Only a number is expected in reply: the number of lines below that include the word "ededed".

Recorded data
★ ★ ★ ★ ★

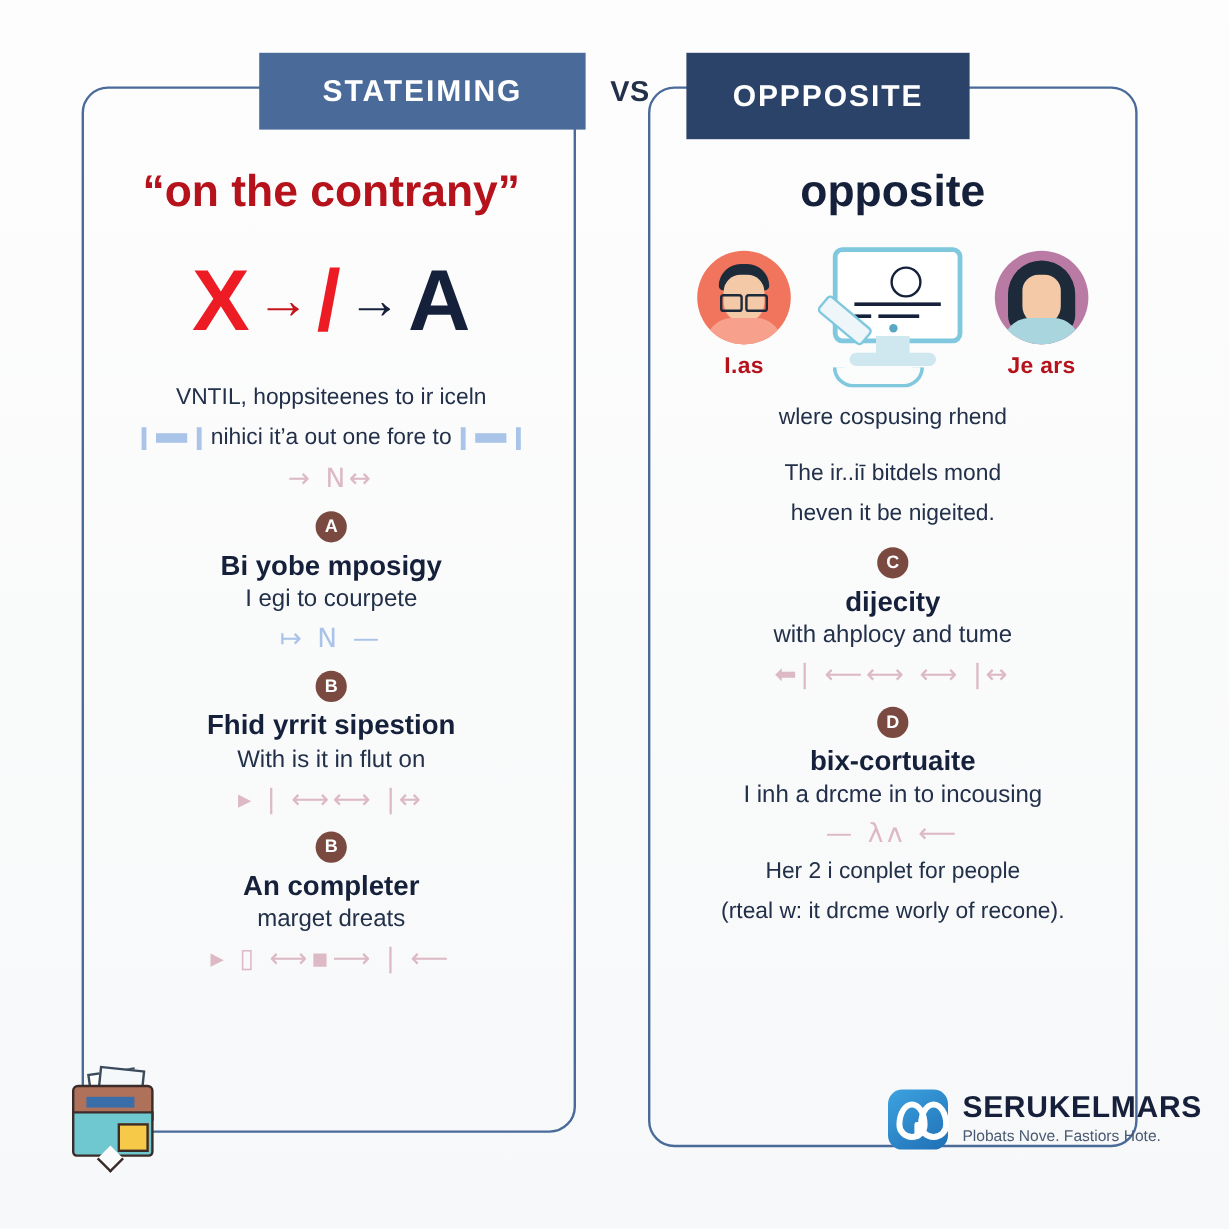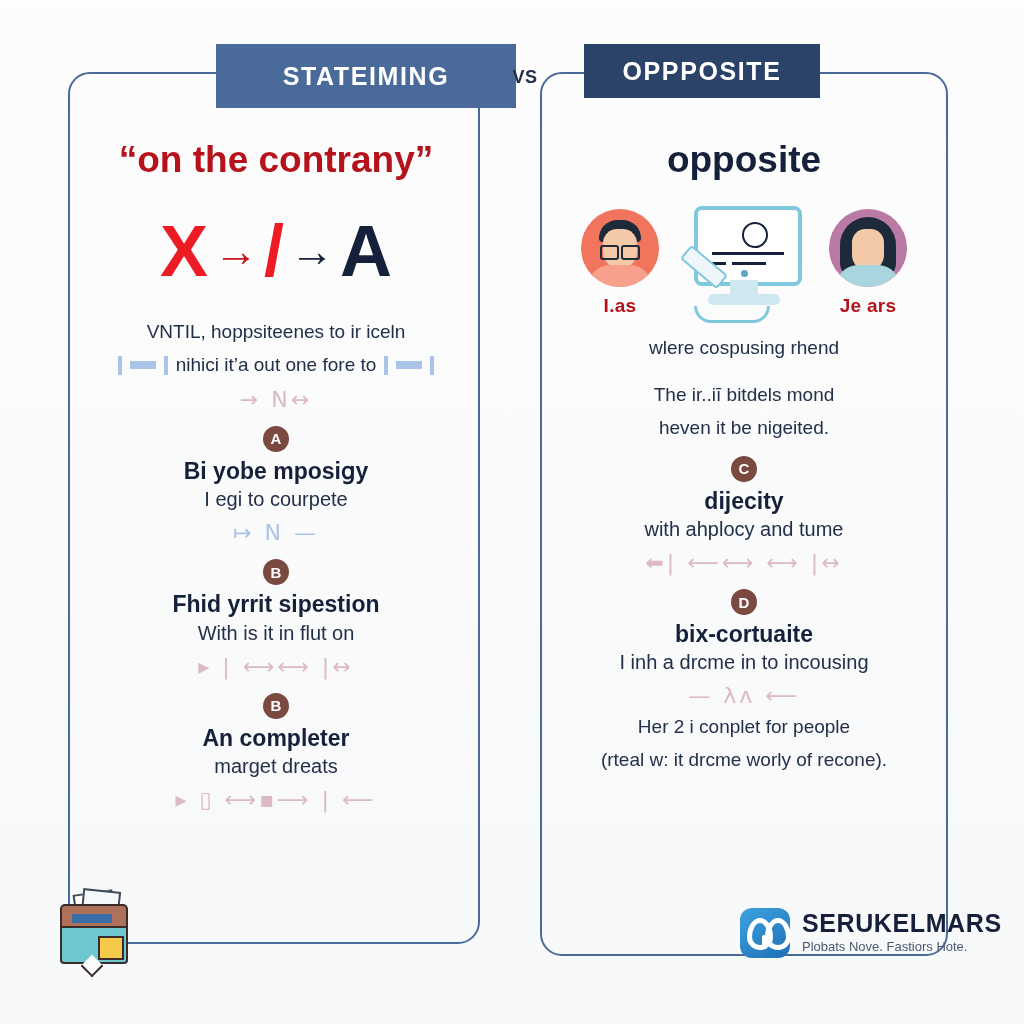--- a/index.html
+++ b/index.html
@@ -32,7 +32,7 @@
     font-size:25px;
     z-index:5;
   }
-  #tab-left{left:216px;top:44px;width:300px;height:64px;background:#4a6b9a;}
+  #tab-left{left:216px;top:44px;width:272px;height:64px;background:#4a6b9a;}
   #tab-right{left:572px;top:44px;width:236px;height:54px;background:#2b4369;margin-left:12px;}
   #vs-label{
     position:absolute;left:492px;top:60px;width:66px;height:34px;

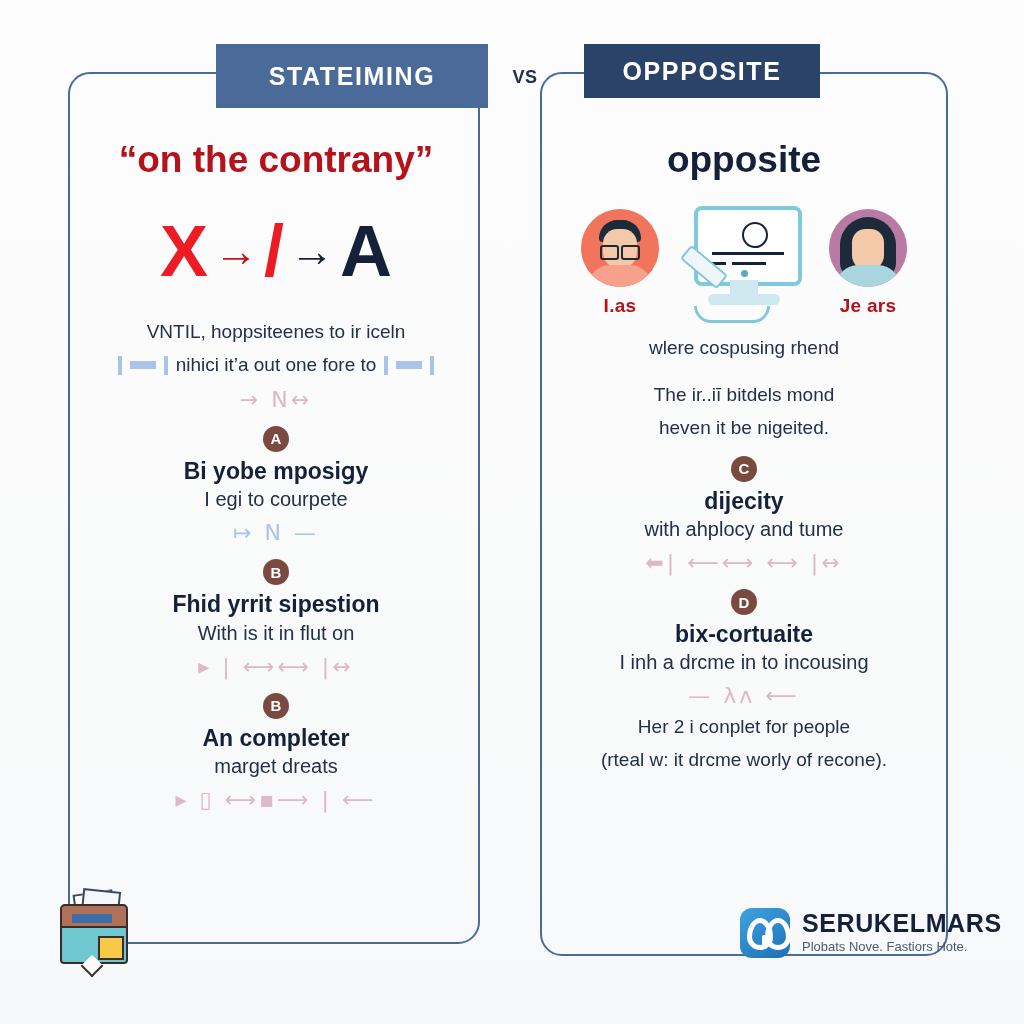--- a/index.html
+++ b/index.html
@@ -37,7 +37,7 @@
   #vs-label{
     position:absolute;left:492px;top:60px;width:66px;height:34px;
     display:flex;align-items:center;justify-content:center;
-    color:#22304a;font-weight:bold;font-size:18px;letter-spacing:.5px;
+    color:#22304a;font-weight:bold;font-size:24px;letter-spacing:.5px;
     z-index:6;
   }
 

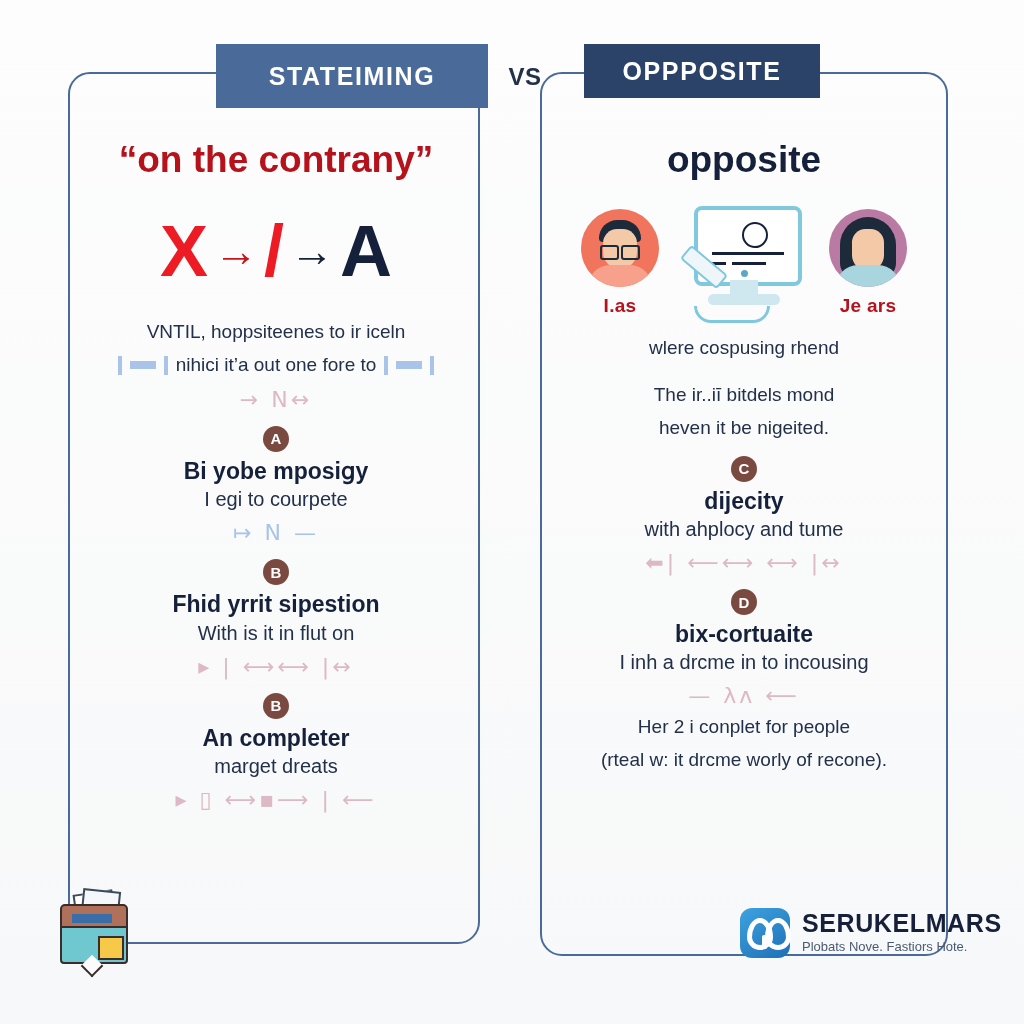--- a/index.html
+++ b/index.html
@@ -33,7 +33,7 @@
     z-index:5;
   }
   #tab-left{left:216px;top:44px;width:272px;height:64px;background:#4a6b9a;}
-  #tab-right{left:572px;top:44px;width:236px;height:54px;background:#2b4369;margin-left:12px;}
+  #tab-right{left:572px;top:44px;width:236px;height:72px;background:#2b4369;}
   #vs-label{
     position:absolute;left:492px;top:60px;width:66px;height:34px;
     display:flex;align-items:center;justify-content:center;

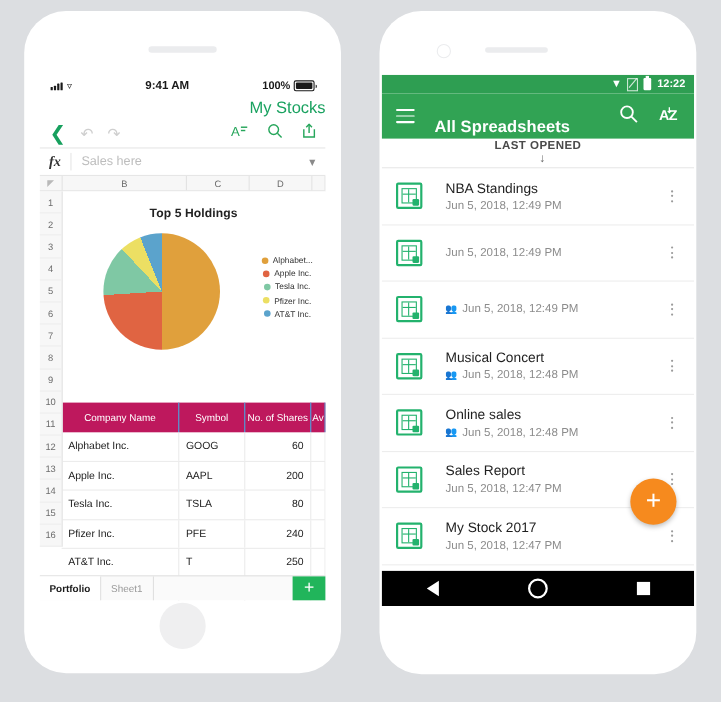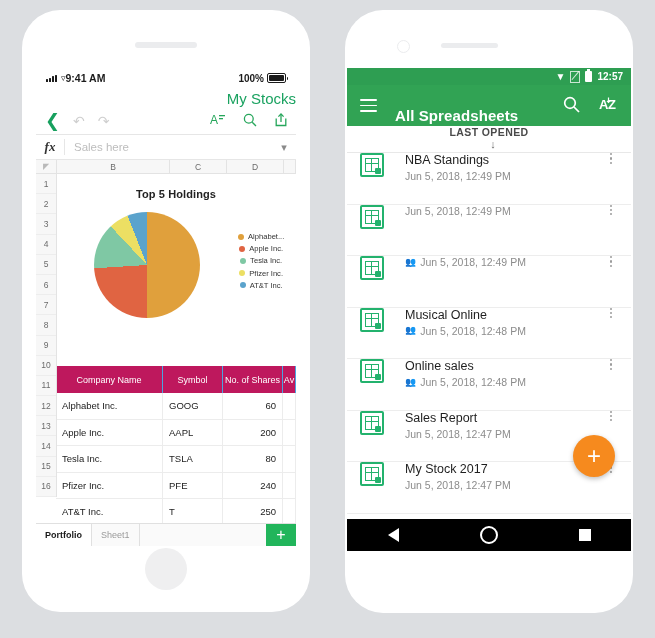--- a/index.html
+++ b/index.html
@@ -24,7 +24,7 @@
   .ios-status .sig i:nth-child(3){height:6px}
   .ios-status .sig i:nth-child(4){height:7.5px}
   .ios-status .wifi{margin-left:4px;font-size:9px;line-height:1;}
-  .ios-status .time{flex:1;text-align:left;font-size:10.5px;}
+  .ios-status .time{flex:1;text-align:center;font-size:10.5px;}
   .ios-status .batt-pct{font-size:10px;margin-right:3px;}
   .ios-status .batt{width:17px;height:8px;border:1px solid #1a1a1a;border-radius:2px;position:relative;}
   .ios-status .batt:after{content:"";position:absolute;right:-3px;top:2.5px;width:1.5px;height:3px;background:#1a1a1a;border-radius:0 1px 1px 0;}

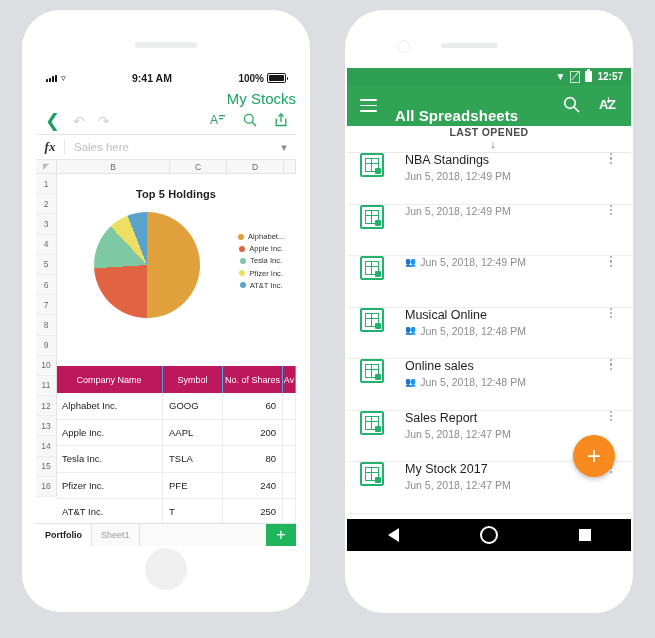--- a/index.html
+++ b/index.html
@@ -308,7 +308,7 @@
       <span class="and-wifi">▼</span>
       <span class="and-sim"></span>
       <span class="and-batt"></span>
-      <span>12:57</span>
+      <span>12:22</span>
     </div>
 
     <div class="and-appbar">

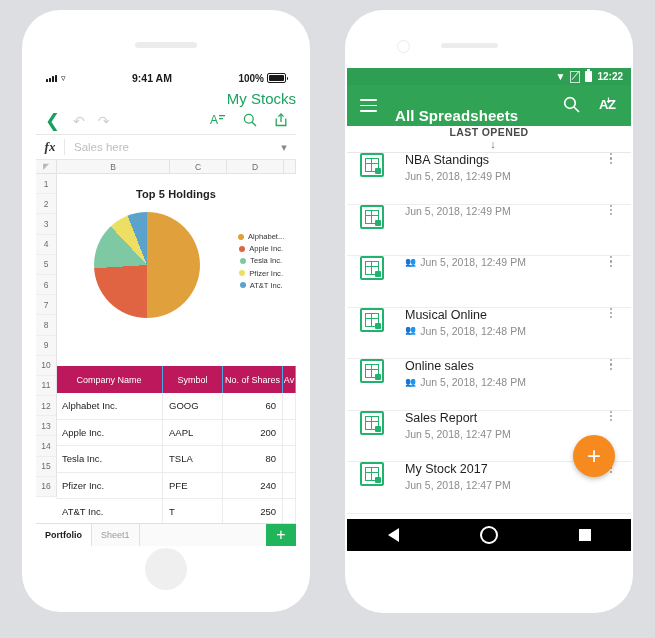--- a/index.html
+++ b/index.html
@@ -106,7 +106,7 @@
   .and-sorthdr .arr{margin-left:8px;font-size:11px;color:#6a6a6a;}
 
   .and-list{position:relative;}
-  .li{height:50.5px;display:flex;padding:0 13px;border-bottom:1px solid #ededed;}
+  .li{height:50.5px;display:flex;align-items:center;padding:0 13px;border-bottom:1px solid #ededed;}
   .sheet-ic{width:20px;height:20px;border:2px solid #23b26d;border-radius:2px;position:relative;background:#fff;flex:none;}
   .sheet-ic .grid{position:absolute;left:3px;top:3px;right:3px;bottom:3px;border:1.2px solid #23b26d;}
   .sheet-ic .grid:before{content:"";position:absolute;left:0;right:0;top:4px;height:1.2px;background:#23b26d;}

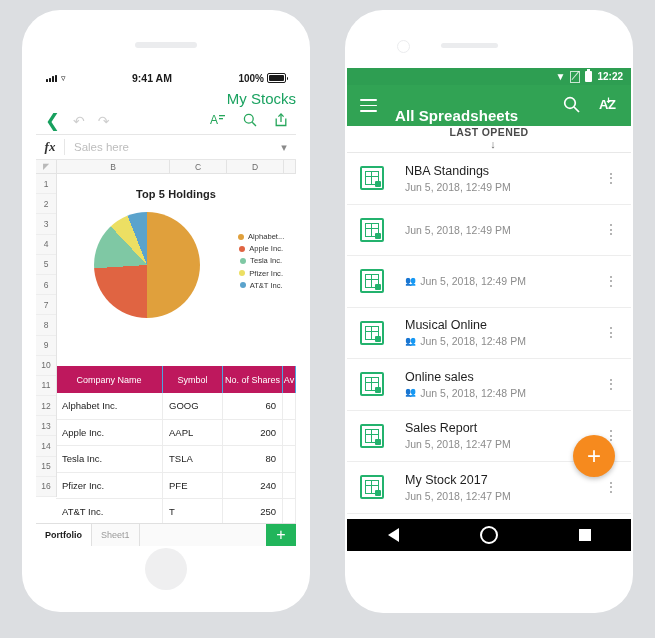--- a/index.html
+++ b/index.html
@@ -398,7 +398,7 @@
             <span class="corner"></span>
           </span>
           <div class="li-txt">
-            <div class="li-name">Musical Online</div>
+            <div class="li-name">Musical Concert</div>
             <div class="li-sub">
               <span class="shared-ic">👥</span>
               <span>Jun 5, 2018, 12:48 PM</span>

★ ★ ★ ★ ★

> [Expected answer]: 2